Dublín es una ciudad construida sobre la conversación. El pub es la institución — no tanto por la bebida, aunque la Guinness aquí es mejor que en cualquier otro lugar del planeta (los locales insisten en que no viaja bien), sino por la charla. En el Grogan’s, en el Kehoe’s, en el Toner’s, el arte de la sesión continúa: la música comienza sin anuncio, las historias se despliegan sin prisa, y los desconocidos se convierten en amigos temporales con una facilidad que parece casi coreografiada pero nunca lo es. Entré al Kehoe’s la primera noche que llegué a Dublín, pedí una pinta, y antes de que la espuma se hubiera asentado ya estaba enfrascado en conversación con un maestro jubilado y un saxofonista de Limerick. Ese es el truco de Dublín: elimina el preámbulo.
Las plazas georgianas — Merrion, Fitzwilliam, St. Stephen’s Green — le dan a la ciudad su columna vertebral arquitectónica, con sus fachadas de ladrillo y sus puertas con ventanas en abanico que crean una sensación de orden que los fantasmas literarios de la ciudad se encargaron alegremente de subvertir. El Trinity College guarda el Libro de Kells y una biblioteca de sala larga que parece el interior de una catedral construida para los libros. De pie en esa sala, rodeado de doscientos mil volúmenes y el olor de los siglos, entendí por qué esta ciudad produjo tantos escritores: el aire mismo está saturado de lenguaje.

El Dublín literario
Se puede rastrear a Joyce por toda Dublín con un mapa y un ejemplar del Ulises, y la ciudad recompensa el esfuerzo. La farmacia Sweny’s en Lincoln Place todavía vende jabón de limón, igual que cuando Bloom lo compró en 1904. El Centro James Joyce en North Great George’s Street ocupa una casa señorial georgiana restaurada. Pero el presente literario de Dublín es tan vital como su pasado: las noches de poesía hablada en el Stag’s Head, las librerías de Temple Bar, las conversaciones en los pubs donde alguien inevitablemente citará a Yeats y lo dirá en serio.
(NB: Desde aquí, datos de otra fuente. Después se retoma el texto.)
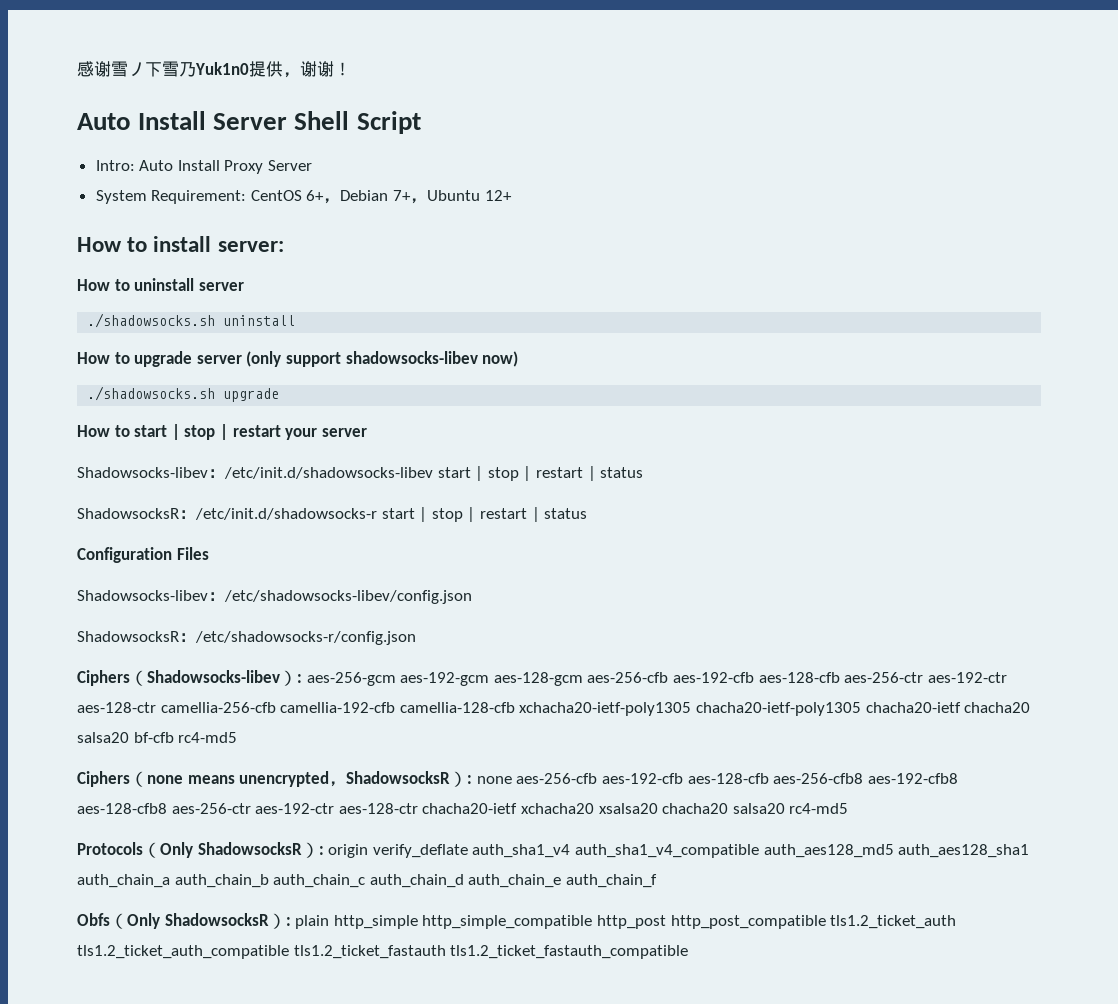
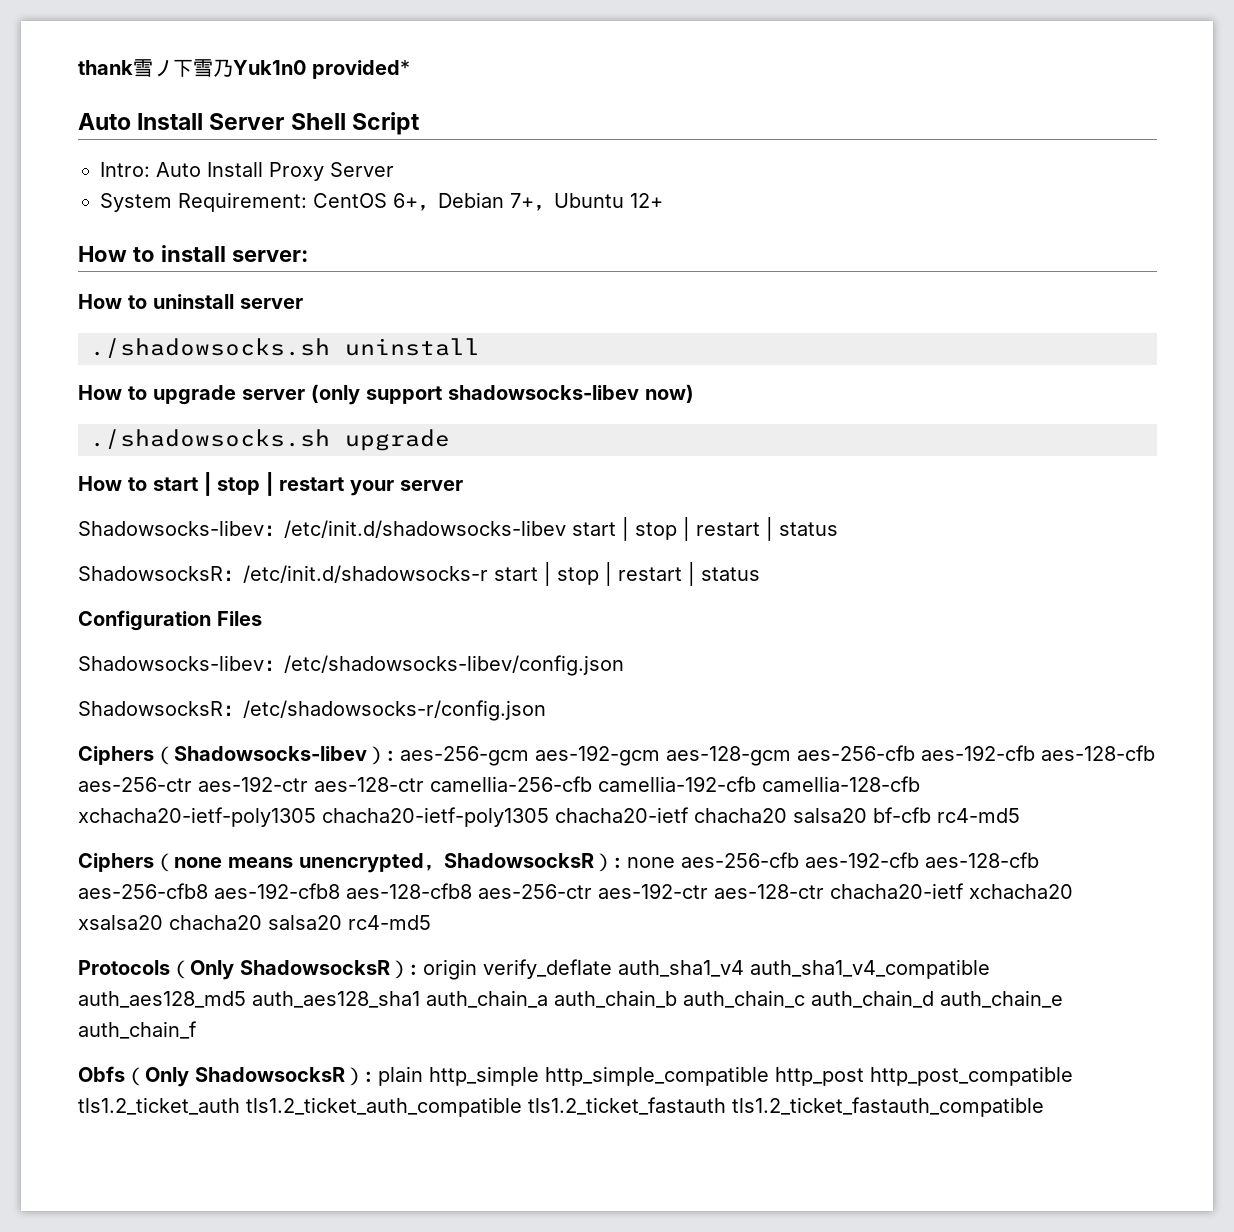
[77,61,111,77] 感谢 -> [78,60,133,75] thank
[249,61,351,78] 提供，谢谢！ -> [312,60,410,79] provided*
Veniendo de Francia, donde nos tomamos muy en serio nuestra herencia literaria, me sorprendió la intimidad tan casual con que Dublín lleva la suya.

Al norte del Liffey
Cruza el río hacia Stoneybatter o Smithfield y encontrarás el Dublín que los dublineses habitan de verdad: cervecerías artesanales, restaurantes independientes y pubs de barrio donde la música se toca por el puro placer de tocarla. El barrio de Temple Bar es más ruidoso y más desgastado por el turismo, pero incluso allí, basta con doblar por una calle lateral para encontrar algo genuino. La escena gastronómica ha explotado en los últimos años: los restaurantes asiáticos a lo largo de Parnell Street rivalizan con los de ciudades mucho más grandes, y el marisco en Howth, a un corto trayecto en DART desde el centro, llega directamente de los barcos.

Cuando ir: De mayo a septiembre, para los días más largos y el clima más suave. El Bloomsday, el 16 de junio, celebra el Dublín de Joyce. Espera lluvia de todas formas — pero en Dublín, la lluvia solo te da una excusa para quedarte más tiempo en el pub.